Source records
++++++++++
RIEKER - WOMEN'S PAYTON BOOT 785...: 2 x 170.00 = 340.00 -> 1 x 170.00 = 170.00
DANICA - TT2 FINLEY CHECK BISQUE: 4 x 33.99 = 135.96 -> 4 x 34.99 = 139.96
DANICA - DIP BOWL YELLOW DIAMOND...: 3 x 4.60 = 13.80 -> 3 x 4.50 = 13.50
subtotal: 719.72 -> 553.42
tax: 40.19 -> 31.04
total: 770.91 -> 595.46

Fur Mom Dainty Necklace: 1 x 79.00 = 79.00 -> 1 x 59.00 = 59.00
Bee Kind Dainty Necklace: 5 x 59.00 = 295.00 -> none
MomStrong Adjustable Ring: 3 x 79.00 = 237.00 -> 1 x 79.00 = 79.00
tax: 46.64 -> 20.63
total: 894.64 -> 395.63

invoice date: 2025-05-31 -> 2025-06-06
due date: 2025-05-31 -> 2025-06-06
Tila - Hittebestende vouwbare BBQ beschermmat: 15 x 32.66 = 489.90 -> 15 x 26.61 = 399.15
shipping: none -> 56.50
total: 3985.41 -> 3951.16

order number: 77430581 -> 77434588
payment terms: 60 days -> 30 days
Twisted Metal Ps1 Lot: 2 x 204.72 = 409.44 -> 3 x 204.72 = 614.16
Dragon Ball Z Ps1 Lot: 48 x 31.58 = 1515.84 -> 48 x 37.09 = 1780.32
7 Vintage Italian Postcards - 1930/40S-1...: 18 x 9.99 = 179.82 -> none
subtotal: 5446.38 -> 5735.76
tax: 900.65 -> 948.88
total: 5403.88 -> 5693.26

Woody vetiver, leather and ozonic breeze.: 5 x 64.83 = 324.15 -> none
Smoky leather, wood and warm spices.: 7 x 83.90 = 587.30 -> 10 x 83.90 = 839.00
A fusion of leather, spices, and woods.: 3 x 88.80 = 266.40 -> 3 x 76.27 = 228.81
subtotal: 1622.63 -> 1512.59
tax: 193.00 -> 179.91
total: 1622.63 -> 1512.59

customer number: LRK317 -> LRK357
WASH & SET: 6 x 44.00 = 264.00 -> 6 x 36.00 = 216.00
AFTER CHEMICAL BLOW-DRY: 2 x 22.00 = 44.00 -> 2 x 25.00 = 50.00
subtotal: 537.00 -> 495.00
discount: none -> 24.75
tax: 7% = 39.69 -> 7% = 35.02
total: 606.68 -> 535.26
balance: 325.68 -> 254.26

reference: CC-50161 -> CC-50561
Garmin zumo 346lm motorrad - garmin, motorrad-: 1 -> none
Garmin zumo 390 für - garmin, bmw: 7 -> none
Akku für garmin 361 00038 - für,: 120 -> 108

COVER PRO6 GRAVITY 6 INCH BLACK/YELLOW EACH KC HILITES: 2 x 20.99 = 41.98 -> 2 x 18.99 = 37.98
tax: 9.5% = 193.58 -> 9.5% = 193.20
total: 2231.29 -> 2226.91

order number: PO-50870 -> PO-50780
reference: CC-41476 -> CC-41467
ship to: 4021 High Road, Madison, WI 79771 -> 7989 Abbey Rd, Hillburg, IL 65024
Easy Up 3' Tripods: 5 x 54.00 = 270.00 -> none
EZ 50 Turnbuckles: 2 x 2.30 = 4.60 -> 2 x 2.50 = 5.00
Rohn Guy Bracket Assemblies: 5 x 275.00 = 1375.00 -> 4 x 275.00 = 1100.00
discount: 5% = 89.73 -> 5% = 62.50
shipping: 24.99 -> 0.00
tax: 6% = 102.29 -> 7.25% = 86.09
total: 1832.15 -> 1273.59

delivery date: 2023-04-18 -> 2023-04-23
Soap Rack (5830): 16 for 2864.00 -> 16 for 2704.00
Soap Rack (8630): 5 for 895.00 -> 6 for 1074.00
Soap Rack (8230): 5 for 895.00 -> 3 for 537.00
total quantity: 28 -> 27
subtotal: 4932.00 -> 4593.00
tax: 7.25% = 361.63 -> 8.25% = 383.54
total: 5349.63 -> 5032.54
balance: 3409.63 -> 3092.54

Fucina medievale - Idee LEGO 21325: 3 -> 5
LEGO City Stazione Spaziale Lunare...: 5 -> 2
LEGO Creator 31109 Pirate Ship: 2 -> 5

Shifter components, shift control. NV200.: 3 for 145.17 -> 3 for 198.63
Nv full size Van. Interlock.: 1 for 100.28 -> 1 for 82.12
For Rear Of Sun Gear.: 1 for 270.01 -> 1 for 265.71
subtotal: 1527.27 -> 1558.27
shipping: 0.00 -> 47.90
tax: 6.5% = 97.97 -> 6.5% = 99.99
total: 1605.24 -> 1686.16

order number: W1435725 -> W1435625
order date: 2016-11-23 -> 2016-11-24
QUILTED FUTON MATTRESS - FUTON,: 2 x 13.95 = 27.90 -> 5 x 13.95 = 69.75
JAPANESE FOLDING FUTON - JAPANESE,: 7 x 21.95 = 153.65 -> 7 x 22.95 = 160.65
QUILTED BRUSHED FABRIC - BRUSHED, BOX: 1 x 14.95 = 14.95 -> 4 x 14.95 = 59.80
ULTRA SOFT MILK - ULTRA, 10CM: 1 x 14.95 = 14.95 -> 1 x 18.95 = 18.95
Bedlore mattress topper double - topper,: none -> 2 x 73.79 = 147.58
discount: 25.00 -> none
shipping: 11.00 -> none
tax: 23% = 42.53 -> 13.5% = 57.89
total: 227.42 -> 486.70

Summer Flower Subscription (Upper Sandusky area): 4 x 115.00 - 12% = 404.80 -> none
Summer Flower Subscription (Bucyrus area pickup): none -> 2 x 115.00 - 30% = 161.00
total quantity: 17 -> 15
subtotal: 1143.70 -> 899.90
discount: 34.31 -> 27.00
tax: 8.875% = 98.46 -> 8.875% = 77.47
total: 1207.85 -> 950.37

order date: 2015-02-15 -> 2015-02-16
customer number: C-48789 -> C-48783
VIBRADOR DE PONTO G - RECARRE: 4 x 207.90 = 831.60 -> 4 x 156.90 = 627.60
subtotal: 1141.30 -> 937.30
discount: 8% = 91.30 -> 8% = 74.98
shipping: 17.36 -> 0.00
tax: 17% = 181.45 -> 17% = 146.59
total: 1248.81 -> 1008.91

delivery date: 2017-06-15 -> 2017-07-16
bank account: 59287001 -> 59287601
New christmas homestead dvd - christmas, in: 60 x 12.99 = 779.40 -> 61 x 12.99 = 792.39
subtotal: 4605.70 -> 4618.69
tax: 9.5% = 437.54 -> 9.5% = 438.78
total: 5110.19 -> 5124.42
++++++++++
• **What is required**:
Copying word for word, give each line of the data above from the first one through the line containing "total: 3985.41 -> 3951.16", and nothing else.

• **Answer to this problem**:
RIEKER - WOMEN'S PAYTON BOOT 785...: 2 x 170.00 = 340.00 -> 1 x 170.00 = 170.00
DANICA - TT2 FINLEY CHECK BISQUE: 4 x 33.99 = 135.96 -> 4 x 34.99 = 139.96
DANICA - DIP BOWL YELLOW DIAMOND...: 3 x 4.60 = 13.80 -> 3 x 4.50 = 13.50
subtotal: 719.72 -> 553.42
tax: 40.19 -> 31.04
total: 770.91 -> 595.46

Fur Mom Dainty Necklace: 1 x 79.00 = 79.00 -> 1 x 59.00 = 59.00
Bee Kind Dainty Necklace: 5 x 59.00 = 295.00 -> none
MomStrong Adjustable Ring: 3 x 79.00 = 237.00 -> 1 x 79.00 = 79.00
tax: 46.64 -> 20.63
total: 894.64 -> 395.63

invoice date: 2025-05-31 -> 2025-06-06
due date: 2025-05-31 -> 2025-06-06
Tila - Hittebestende vouwbare BBQ beschermmat: 15 x 32.66 = 489.90 -> 15 x 26.61 = 399.15
shipping: none -> 56.50
total: 3985.41 -> 3951.16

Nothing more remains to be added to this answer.